→ **TASK ITEM**:
Your copy must hold every line of the records word for word. It must hold no pictures.

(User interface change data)
__________

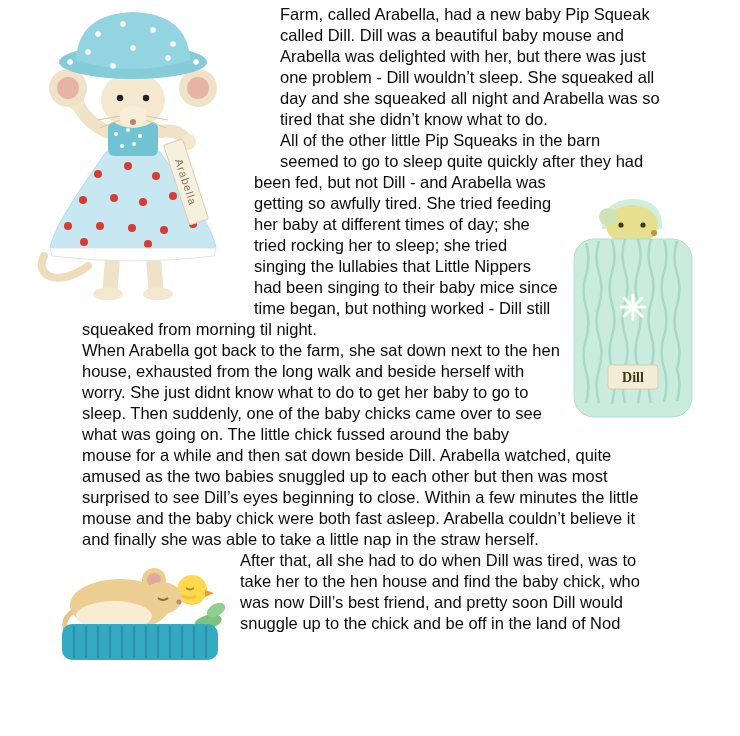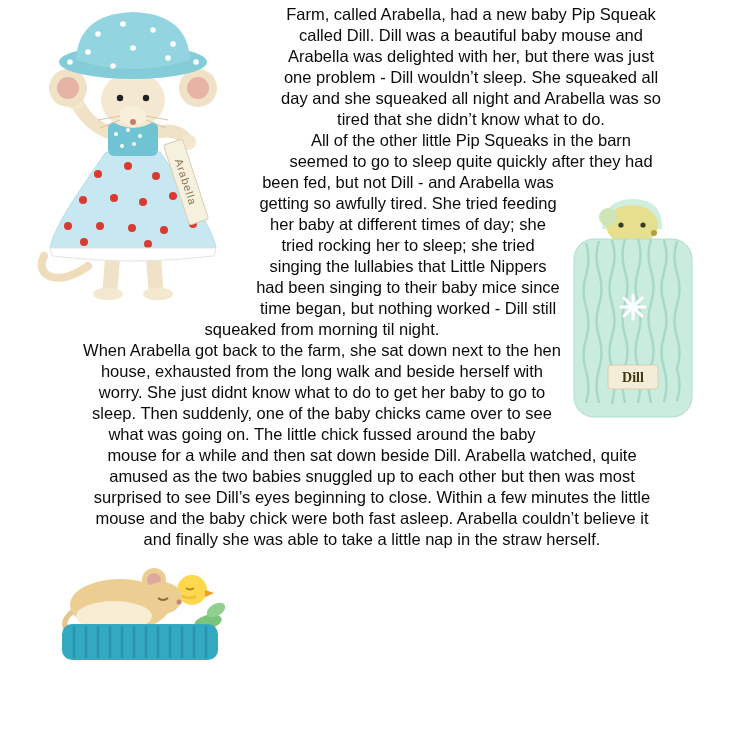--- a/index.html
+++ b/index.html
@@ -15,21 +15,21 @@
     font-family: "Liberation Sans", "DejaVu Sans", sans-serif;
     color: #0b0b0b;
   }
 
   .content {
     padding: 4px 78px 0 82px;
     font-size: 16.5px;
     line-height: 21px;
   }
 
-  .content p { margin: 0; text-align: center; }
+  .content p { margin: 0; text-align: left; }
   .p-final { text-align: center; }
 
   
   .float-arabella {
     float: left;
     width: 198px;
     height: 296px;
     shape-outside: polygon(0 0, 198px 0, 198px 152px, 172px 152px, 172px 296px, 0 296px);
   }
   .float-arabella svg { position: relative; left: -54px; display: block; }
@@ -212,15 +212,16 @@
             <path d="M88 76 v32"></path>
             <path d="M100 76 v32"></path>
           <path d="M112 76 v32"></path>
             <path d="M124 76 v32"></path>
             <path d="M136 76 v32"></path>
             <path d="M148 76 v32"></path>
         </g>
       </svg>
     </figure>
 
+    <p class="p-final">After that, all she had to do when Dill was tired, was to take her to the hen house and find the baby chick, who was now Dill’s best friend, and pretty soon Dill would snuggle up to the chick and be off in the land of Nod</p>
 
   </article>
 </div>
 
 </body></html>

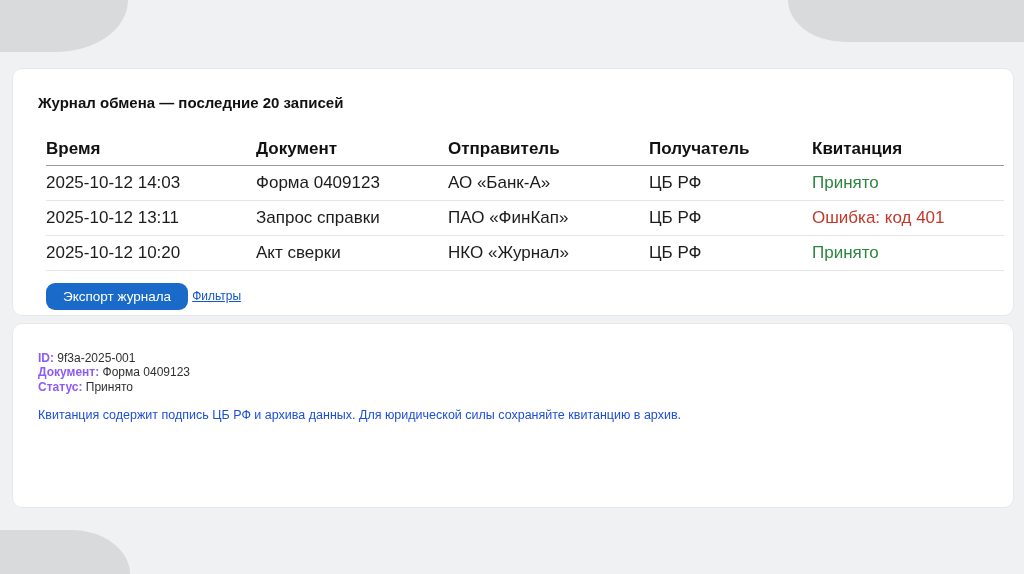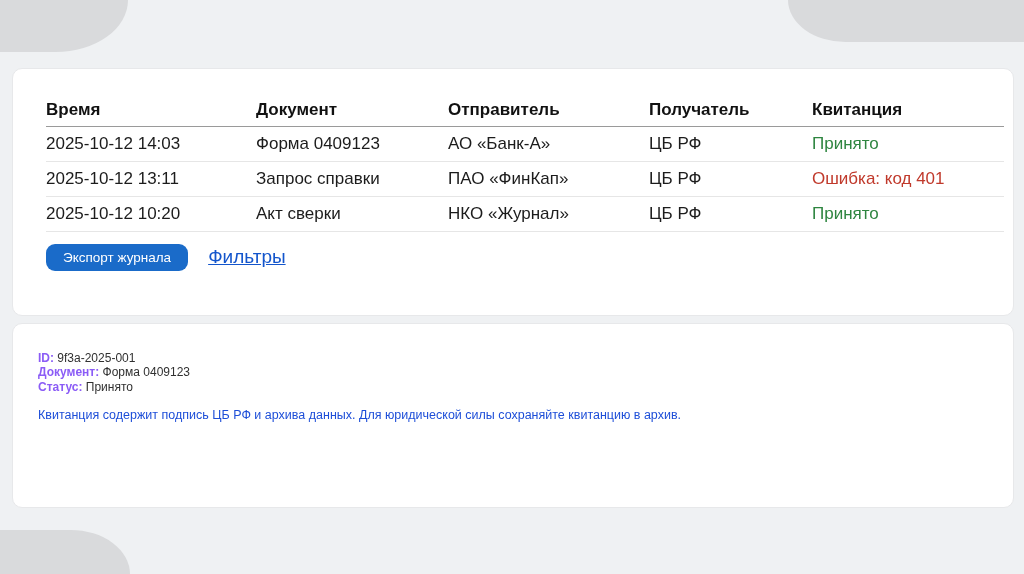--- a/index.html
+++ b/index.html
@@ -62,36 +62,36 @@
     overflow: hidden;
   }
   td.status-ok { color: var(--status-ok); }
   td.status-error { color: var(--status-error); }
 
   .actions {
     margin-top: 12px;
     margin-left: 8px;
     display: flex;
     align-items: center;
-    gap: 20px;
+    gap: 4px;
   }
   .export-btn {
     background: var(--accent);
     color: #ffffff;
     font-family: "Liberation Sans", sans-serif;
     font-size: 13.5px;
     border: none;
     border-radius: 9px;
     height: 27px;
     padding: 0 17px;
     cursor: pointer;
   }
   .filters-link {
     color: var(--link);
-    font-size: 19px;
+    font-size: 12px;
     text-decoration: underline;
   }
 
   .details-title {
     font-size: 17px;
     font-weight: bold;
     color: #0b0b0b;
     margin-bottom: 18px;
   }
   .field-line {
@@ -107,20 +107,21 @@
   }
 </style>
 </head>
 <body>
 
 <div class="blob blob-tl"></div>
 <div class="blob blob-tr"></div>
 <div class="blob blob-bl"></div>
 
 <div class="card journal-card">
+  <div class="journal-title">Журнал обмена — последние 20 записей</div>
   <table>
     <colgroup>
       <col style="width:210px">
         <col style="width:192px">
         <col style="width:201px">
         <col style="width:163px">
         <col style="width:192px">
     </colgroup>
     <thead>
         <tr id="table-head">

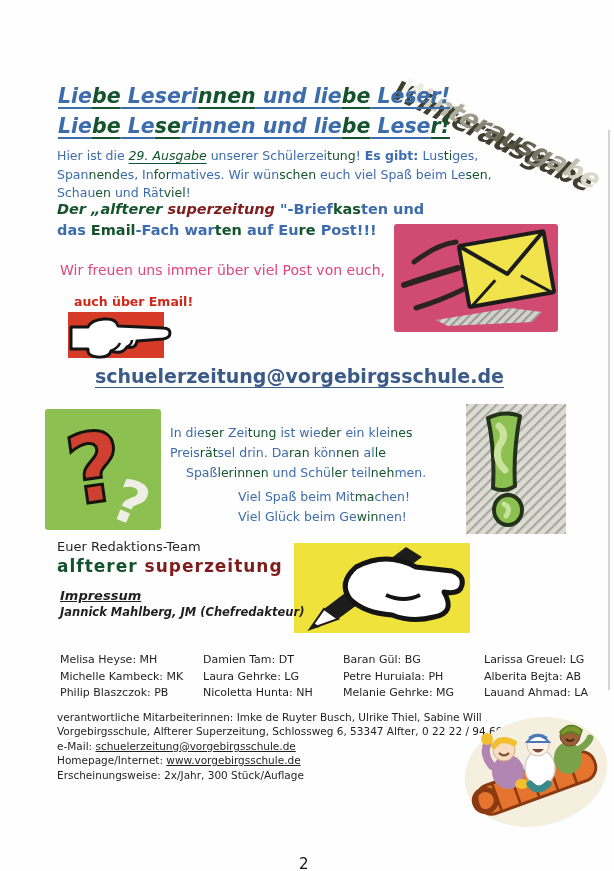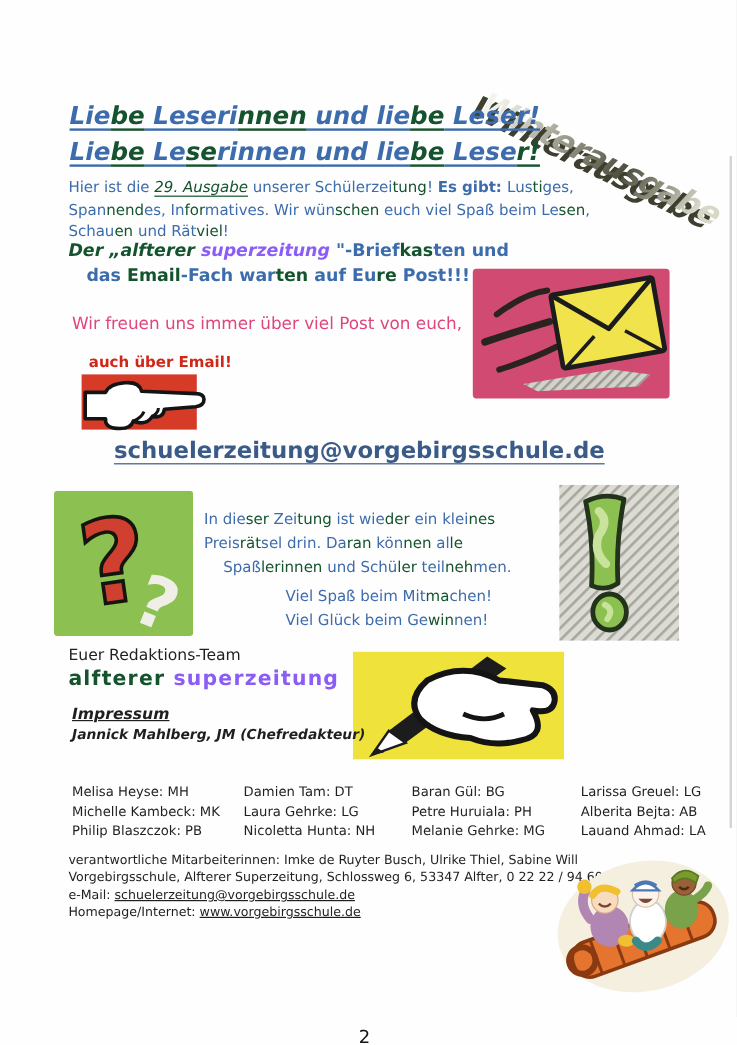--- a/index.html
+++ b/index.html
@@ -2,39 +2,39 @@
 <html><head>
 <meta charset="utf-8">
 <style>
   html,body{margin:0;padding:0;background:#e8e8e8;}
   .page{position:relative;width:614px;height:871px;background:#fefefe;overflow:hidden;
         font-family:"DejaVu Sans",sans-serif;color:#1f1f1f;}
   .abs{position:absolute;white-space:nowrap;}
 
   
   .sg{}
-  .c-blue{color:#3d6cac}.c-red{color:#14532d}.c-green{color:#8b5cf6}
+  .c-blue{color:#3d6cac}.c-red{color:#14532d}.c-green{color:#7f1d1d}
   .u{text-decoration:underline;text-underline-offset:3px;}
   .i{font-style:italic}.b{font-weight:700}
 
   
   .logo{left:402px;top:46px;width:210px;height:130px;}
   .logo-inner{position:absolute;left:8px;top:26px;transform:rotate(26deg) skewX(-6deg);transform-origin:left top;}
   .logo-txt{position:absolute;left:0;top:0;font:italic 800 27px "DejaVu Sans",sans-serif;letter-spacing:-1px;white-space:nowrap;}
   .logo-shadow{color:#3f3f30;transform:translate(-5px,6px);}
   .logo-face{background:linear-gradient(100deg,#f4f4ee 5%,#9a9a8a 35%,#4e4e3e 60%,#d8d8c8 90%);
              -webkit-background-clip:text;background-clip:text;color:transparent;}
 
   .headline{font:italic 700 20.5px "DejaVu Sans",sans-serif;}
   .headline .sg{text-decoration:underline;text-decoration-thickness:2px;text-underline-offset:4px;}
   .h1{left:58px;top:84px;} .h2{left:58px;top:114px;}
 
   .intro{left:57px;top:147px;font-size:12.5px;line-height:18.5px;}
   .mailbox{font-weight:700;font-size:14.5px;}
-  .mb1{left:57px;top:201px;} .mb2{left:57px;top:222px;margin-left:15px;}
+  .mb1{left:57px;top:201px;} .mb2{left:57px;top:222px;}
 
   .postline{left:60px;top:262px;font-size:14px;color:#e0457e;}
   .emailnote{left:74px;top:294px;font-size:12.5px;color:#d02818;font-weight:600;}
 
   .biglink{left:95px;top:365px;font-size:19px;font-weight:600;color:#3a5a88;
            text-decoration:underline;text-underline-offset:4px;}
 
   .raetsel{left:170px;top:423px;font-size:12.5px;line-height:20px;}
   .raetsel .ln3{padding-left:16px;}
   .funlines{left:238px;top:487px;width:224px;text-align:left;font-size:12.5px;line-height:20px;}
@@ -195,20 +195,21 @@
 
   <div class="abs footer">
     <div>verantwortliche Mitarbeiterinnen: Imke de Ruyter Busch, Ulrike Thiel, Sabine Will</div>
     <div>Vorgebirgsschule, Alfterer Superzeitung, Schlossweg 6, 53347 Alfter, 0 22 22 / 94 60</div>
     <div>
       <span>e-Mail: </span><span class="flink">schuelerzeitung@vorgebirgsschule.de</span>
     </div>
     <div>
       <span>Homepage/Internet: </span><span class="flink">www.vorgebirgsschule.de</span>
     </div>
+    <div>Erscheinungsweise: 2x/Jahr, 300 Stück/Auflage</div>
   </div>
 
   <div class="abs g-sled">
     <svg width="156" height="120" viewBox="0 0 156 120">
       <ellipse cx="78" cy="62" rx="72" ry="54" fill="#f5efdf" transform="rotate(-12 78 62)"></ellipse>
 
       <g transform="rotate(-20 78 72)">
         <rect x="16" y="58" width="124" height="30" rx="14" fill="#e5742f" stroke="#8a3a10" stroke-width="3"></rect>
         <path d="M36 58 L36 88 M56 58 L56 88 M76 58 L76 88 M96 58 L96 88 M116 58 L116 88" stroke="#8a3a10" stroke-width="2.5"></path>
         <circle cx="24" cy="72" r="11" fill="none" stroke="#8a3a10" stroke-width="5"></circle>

__________

→ **ANSWER TO THIS PROBLEM**:
--- a/index.html
+++ b/index.html
@@ -15,21 +15,21 @@
     font-family: "Liberation Sans", "DejaVu Sans", sans-serif;
     color: #0b0b0b;
   }
 
   .content {
     padding: 4px 78px 0 82px;
     font-size: 16.5px;
     line-height: 21px;
   }
 
-  .content p { margin: 0; text-align: center; }
+  .content p { margin: 0; text-align: left; }
   .p-final { text-align: center; }
 
   
   .float-arabella {
     float: left;
     width: 198px;
     height: 296px;
     shape-outside: polygon(0 0, 198px 0, 198px 152px, 172px 152px, 172px 296px, 0 296px);
   }
   .float-arabella svg { position: relative; left: -54px; display: block; }
@@ -212,15 +212,16 @@
             <path d="M88 76 v32"></path>
             <path d="M100 76 v32"></path>
           <path d="M112 76 v32"></path>
             <path d="M124 76 v32"></path>
             <path d="M136 76 v32"></path>
             <path d="M148 76 v32"></path>
         </g>
       </svg>
     </figure>
 
+    <p class="p-final">After that, all she had to do when Dill was tired, was to take her to the hen house and find the baby chick, who was now Dill’s best friend, and pretty soon Dill would snuggle up to the chick and be off in the land of Nod</p>
 
   </article>
 </div>
 
 </body></html>

--- a/index.html
+++ b/index.html
@@ -62,36 +62,36 @@
     overflow: hidden;
   }
   td.status-ok { color: var(--status-ok); }
   td.status-error { color: var(--status-error); }
 
   .actions {
     margin-top: 12px;
     margin-left: 8px;
     display: flex;
     align-items: center;
-    gap: 20px;
+    gap: 4px;
   }
   .export-btn {
     background: var(--accent);
     color: #ffffff;
     font-family: "Liberation Sans", sans-serif;
     font-size: 13.5px;
     border: none;
     border-radius: 9px;
     height: 27px;
     padding: 0 17px;
     cursor: pointer;
   }
   .filters-link {
     color: var(--link);
-    font-size: 19px;
+    font-size: 12px;
     text-decoration: underline;
   }
 
   .details-title {
     font-size: 17px;
     font-weight: bold;
     color: #0b0b0b;
     margin-bottom: 18px;
   }
   .field-line {
@@ -107,20 +107,21 @@
   }
 </style>
 </head>
 <body>
 
 <div class="blob blob-tl"></div>
 <div class="blob blob-tr"></div>
 <div class="blob blob-bl"></div>
 
 <div class="card journal-card">
+  <div class="journal-title">Журнал обмена — последние 20 записей</div>
   <table>
     <colgroup>
       <col style="width:210px">
         <col style="width:192px">
         <col style="width:201px">
         <col style="width:163px">
         <col style="width:192px">
     </colgroup>
     <thead>
         <tr id="table-head">

--- a/index.html
+++ b/index.html
@@ -2,39 +2,39 @@
 <html><head>
 <meta charset="utf-8">
 <style>
   html,body{margin:0;padding:0;background:#e8e8e8;}
   .page{position:relative;width:614px;height:871px;background:#fefefe;overflow:hidden;
         font-family:"DejaVu Sans",sans-serif;color:#1f1f1f;}
   .abs{position:absolute;white-space:nowrap;}
 
   
   .sg{}
-  .c-blue{color:#3d6cac}.c-red{color:#14532d}.c-green{color:#8b5cf6}
+  .c-blue{color:#3d6cac}.c-red{color:#14532d}.c-green{color:#7f1d1d}
   .u{text-decoration:underline;text-underline-offset:3px;}
   .i{font-style:italic}.b{font-weight:700}
 
   
   .logo{left:402px;top:46px;width:210px;height:130px;}
   .logo-inner{position:absolute;left:8px;top:26px;transform:rotate(26deg) skewX(-6deg);transform-origin:left top;}
   .logo-txt{position:absolute;left:0;top:0;font:italic 800 27px "DejaVu Sans",sans-serif;letter-spacing:-1px;white-space:nowrap;}
   .logo-shadow{color:#3f3f30;transform:translate(-5px,6px);}
   .logo-face{background:linear-gradient(100deg,#f4f4ee 5%,#9a9a8a 35%,#4e4e3e 60%,#d8d8c8 90%);
              -webkit-background-clip:text;background-clip:text;color:transparent;}
 
   .headline{font:italic 700 20.5px "DejaVu Sans",sans-serif;}
   .headline .sg{text-decoration:underline;text-decoration-thickness:2px;text-underline-offset:4px;}
   .h1{left:58px;top:84px;} .h2{left:58px;top:114px;}
 
   .intro{left:57px;top:147px;font-size:12.5px;line-height:18.5px;}
   .mailbox{font-weight:700;font-size:14.5px;}
-  .mb1{left:57px;top:201px;} .mb2{left:57px;top:222px;margin-left:15px;}
+  .mb1{left:57px;top:201px;} .mb2{left:57px;top:222px;}
 
   .postline{left:60px;top:262px;font-size:14px;color:#e0457e;}
   .emailnote{left:74px;top:294px;font-size:12.5px;color:#d02818;font-weight:600;}
 
   .biglink{left:95px;top:365px;font-size:19px;font-weight:600;color:#3a5a88;
            text-decoration:underline;text-underline-offset:4px;}
 
   .raetsel{left:170px;top:423px;font-size:12.5px;line-height:20px;}
   .raetsel .ln3{padding-left:16px;}
   .funlines{left:238px;top:487px;width:224px;text-align:left;font-size:12.5px;line-height:20px;}
@@ -195,20 +195,21 @@
 
   <div class="abs footer">
     <div>verantwortliche Mitarbeiterinnen: Imke de Ruyter Busch, Ulrike Thiel, Sabine Will</div>
     <div>Vorgebirgsschule, Alfterer Superzeitung, Schlossweg 6, 53347 Alfter, 0 22 22 / 94 60</div>
     <div>
       <span>e-Mail: </span><span class="flink">schuelerzeitung@vorgebirgsschule.de</span>
     </div>
     <div>
       <span>Homepage/Internet: </span><span class="flink">www.vorgebirgsschule.de</span>
     </div>
+    <div>Erscheinungsweise: 2x/Jahr, 300 Stück/Auflage</div>
   </div>
 
   <div class="abs g-sled">
     <svg width="156" height="120" viewBox="0 0 156 120">
       <ellipse cx="78" cy="62" rx="72" ry="54" fill="#f5efdf" transform="rotate(-12 78 62)"></ellipse>
 
       <g transform="rotate(-20 78 72)">
         <rect x="16" y="58" width="124" height="30" rx="14" fill="#e5742f" stroke="#8a3a10" stroke-width="3"></rect>
         <path d="M36 58 L36 88 M56 58 L56 88 M76 58 L76 88 M96 58 L96 88 M116 58 L116 88" stroke="#8a3a10" stroke-width="2.5"></path>
         <circle cx="24" cy="72" r="11" fill="none" stroke="#8a3a10" stroke-width="5"></circle>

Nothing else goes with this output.